* _Exercise_
Where the word "周波数帯や送信出力" occurs in a line of the listing below, copy that line.

== Exercise inputs

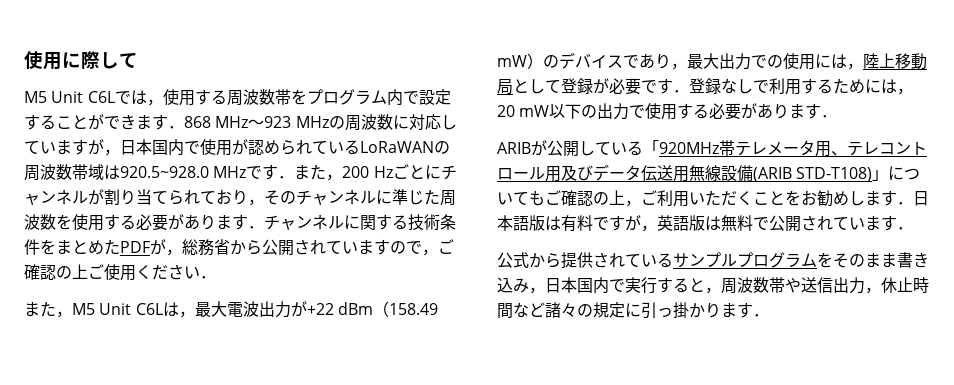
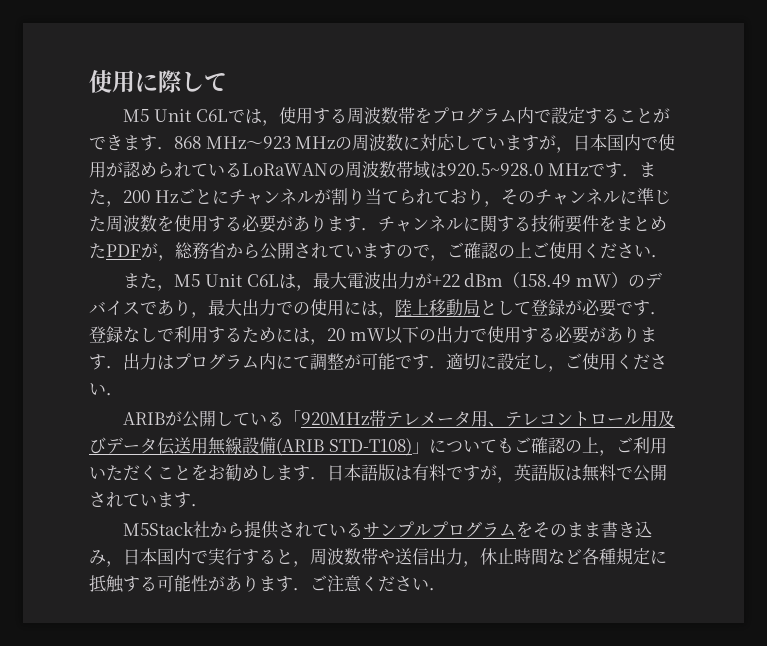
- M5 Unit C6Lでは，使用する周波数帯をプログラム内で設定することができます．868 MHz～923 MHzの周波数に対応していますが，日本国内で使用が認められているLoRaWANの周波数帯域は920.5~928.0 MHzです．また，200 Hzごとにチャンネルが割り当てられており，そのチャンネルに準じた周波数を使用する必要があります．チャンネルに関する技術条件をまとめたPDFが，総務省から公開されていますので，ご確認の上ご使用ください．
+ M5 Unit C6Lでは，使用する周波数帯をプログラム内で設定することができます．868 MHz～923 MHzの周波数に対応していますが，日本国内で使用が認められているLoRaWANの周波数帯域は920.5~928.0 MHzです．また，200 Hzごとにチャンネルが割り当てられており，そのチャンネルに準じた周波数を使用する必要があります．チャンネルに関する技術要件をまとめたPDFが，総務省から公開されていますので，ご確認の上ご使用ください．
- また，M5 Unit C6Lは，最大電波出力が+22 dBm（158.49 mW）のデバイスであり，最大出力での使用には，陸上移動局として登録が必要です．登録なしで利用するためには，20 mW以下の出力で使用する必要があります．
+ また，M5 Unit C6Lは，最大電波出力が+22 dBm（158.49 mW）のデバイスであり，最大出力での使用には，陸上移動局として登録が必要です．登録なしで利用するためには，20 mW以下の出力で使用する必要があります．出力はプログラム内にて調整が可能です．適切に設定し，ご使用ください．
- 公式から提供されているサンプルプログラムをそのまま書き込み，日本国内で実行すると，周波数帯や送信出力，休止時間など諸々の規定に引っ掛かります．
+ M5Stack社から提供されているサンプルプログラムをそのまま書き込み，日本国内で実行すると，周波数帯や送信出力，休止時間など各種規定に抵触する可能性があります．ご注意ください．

====
== Exercise inputs

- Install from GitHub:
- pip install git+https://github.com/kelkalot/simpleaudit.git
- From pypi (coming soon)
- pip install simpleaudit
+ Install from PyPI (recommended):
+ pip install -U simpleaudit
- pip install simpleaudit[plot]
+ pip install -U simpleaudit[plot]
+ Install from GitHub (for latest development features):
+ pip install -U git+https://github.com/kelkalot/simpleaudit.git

====

* _Output below_
- 公式から提供されているサンプルプログラムをそのまま書き込み，日本国内で実行すると，周波数帯や送信出力，休止時間など諸々の規定に引っ掛かります．
+ M5Stack社から提供されているサンプルプログラムをそのまま書き込み，日本国内で実行すると，周波数帯や送信出力，休止時間など各種規定に抵触する可能性があります．ご注意ください．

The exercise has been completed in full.